Chicago Cubs – No. 83
- Third baseman
- Born: January 5, 2000 (age 26) Nassau, Bahamas
- Bats: SwitchThrows: Right

MLB debut
- September 1, 2026, for the Chicago Cubs

MLB statistics (through September 7, 2026)
- Batting average: .111
- Home runs: 0
- Runs batted in: 0
- Stats at Baseball Reference

Teams
- Chicago Cubs (2026–present);

= BJ Murray Jr. =

Bahamian baseball player (born 2000)

Bertram Gerard Alfonzo Murray Jr. (born January 5, 2000) is a Bahamian professional baseball third baseman for the Chicago Cubs of Major League Baseball (MLB). He debuted in MLB in 2026.

==Amateur career==
Murray attended Florida Atlantic University, where he played college baseball for the Florida Atlantic Owls. He batted .203 in 15 games during his sophomore season before it was cut short due to the coronavirus pandemic. Murray was named second team All-Conference USA as a junior after batting .317 with 14 home runs and 52 runs batted in (RBIs).

==Professional career==
The Chicago Cubs selected Murray in the 15th round of the 2021 Major League Baseball draft.

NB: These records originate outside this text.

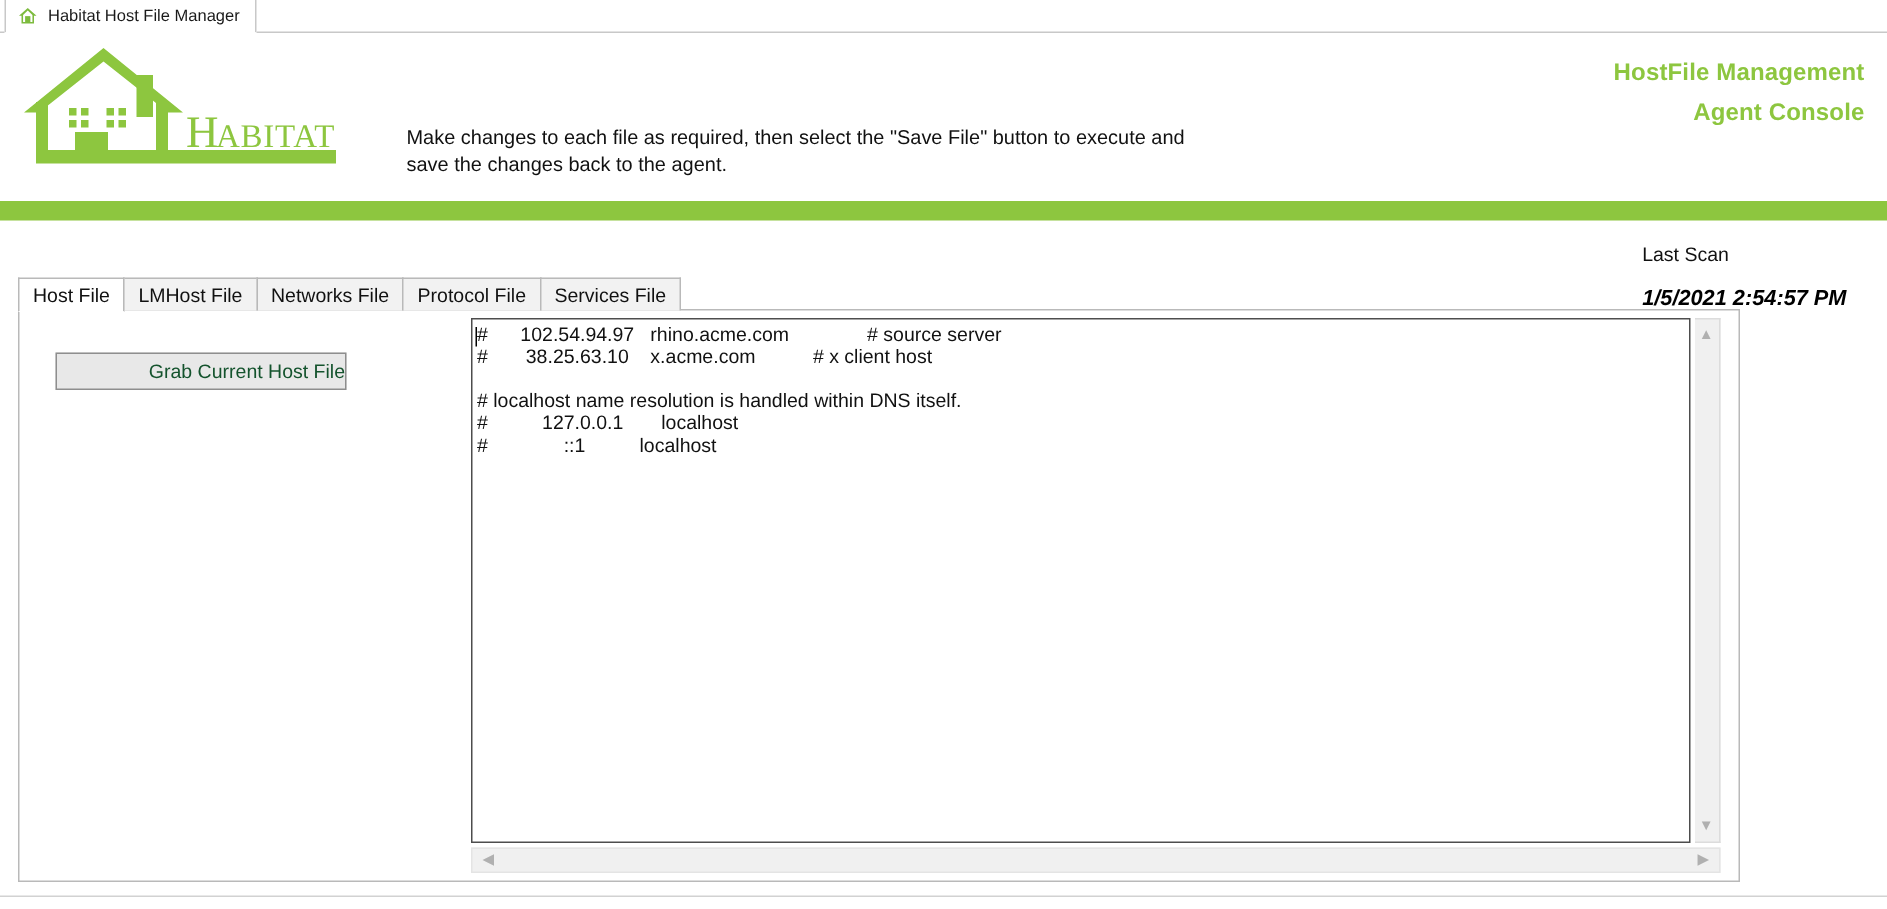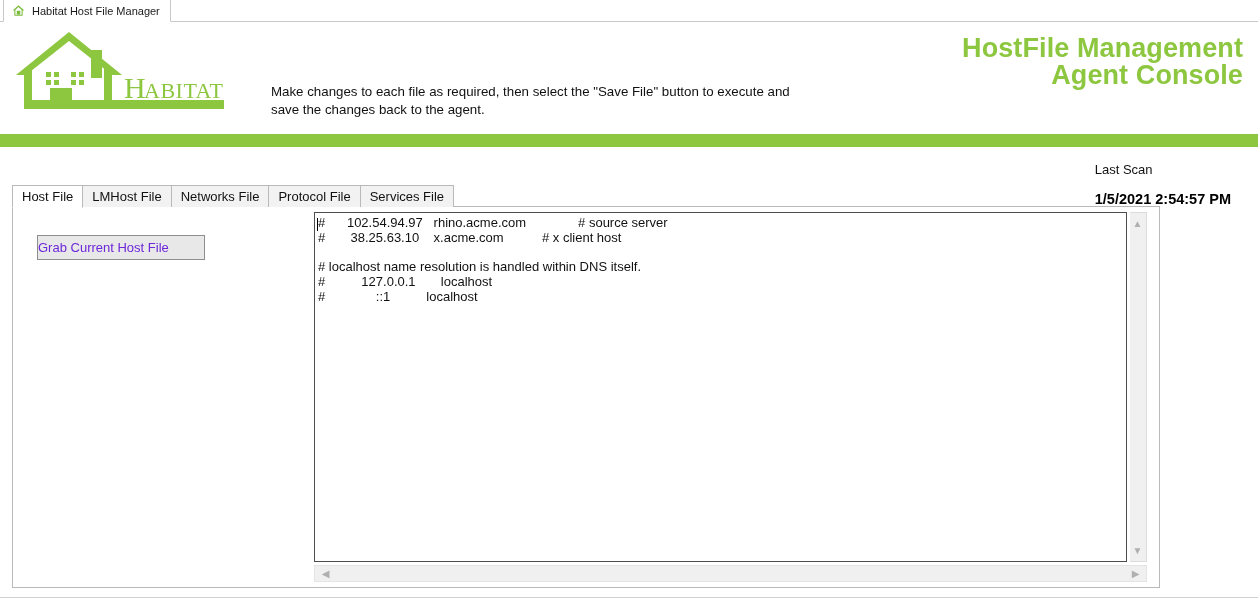--- a/index.html
+++ b/index.html
@@ -65,21 +65,21 @@
     font-size: 13.3px;
     line-height: 18px;
     color: #111111;
   }
 
   .console-title {
     position: absolute;
     top: 12px; right: 15px;
     width: 400px;
     text-align: right;
-    font-size: 27px;
+    font-size: 16px;
     font-weight: bold;
     line-height: 27px;
     color: #8DC63F;
     letter-spacing: 0.1px;
   }
 
   
   .green-bar {
     position: absolute;
     top: 134px; left: 0;
@@ -98,20 +98,21 @@
     flex-direction: column;
   }
   .lastscan .ls-label {
     font-size: 13px;
     color: #111111;
   }
   .lastscan .ls-value {
     font-size: 14.5px;
     font-weight: bold;
     color: #000000;
+    font-style: italic;
   }
 
   
   .tabs {
     position: absolute;
     top: 185px; left: 12px;
     display: flex;
     align-items: flex-end;
     height: 22px;
     z-index: 3;
@@ -145,28 +146,28 @@
     width: 1148px;
     height: 382px;
     background: #ffffff;
     border: 1px solid #b9b9b9;
   }
 
   
   .btn {
     position: absolute;
     left: 24px;
-    width: 168px;
+    width: 194px;
     height: 25px;
     background: #e8e8e8;
     border: 1px solid #8e8e8e;
     font-family: "Liberation Sans", sans-serif;
     font-size: 13px;
-    color: #6d28d9;
-    text-align: left;
+    color: #14532d;
+    text-align: right;
     line-height: 23px;
     cursor: pointer;
     padding: 0;
   }
   .btn-grab { top: 28px; }
   .btn-save { top: 61px; }
 
   
   .editor-wrap {
     position: absolute;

After signing with the team he was assigned to the Low-A Myrtle Beach Pelicans, where he hit .305 over 39 games before being promoted to the South Bend Cubs of the High-A Midwest League. Murray played the 2023 season with the Double-A Tennessee Smokies. He was selected to play in the 2023 All-Star Futures Game. In 2024, he played with the Smokies and Triple-A Iowa Cubs, and in 2025, he played the entire season with the Smokies. Murray played the 2026 season with Iowa and batted .294 with 16 home runs and 68 RBIs across 118 games.

On September 1, 2026, the Cubs promoted Murray to the major leagues.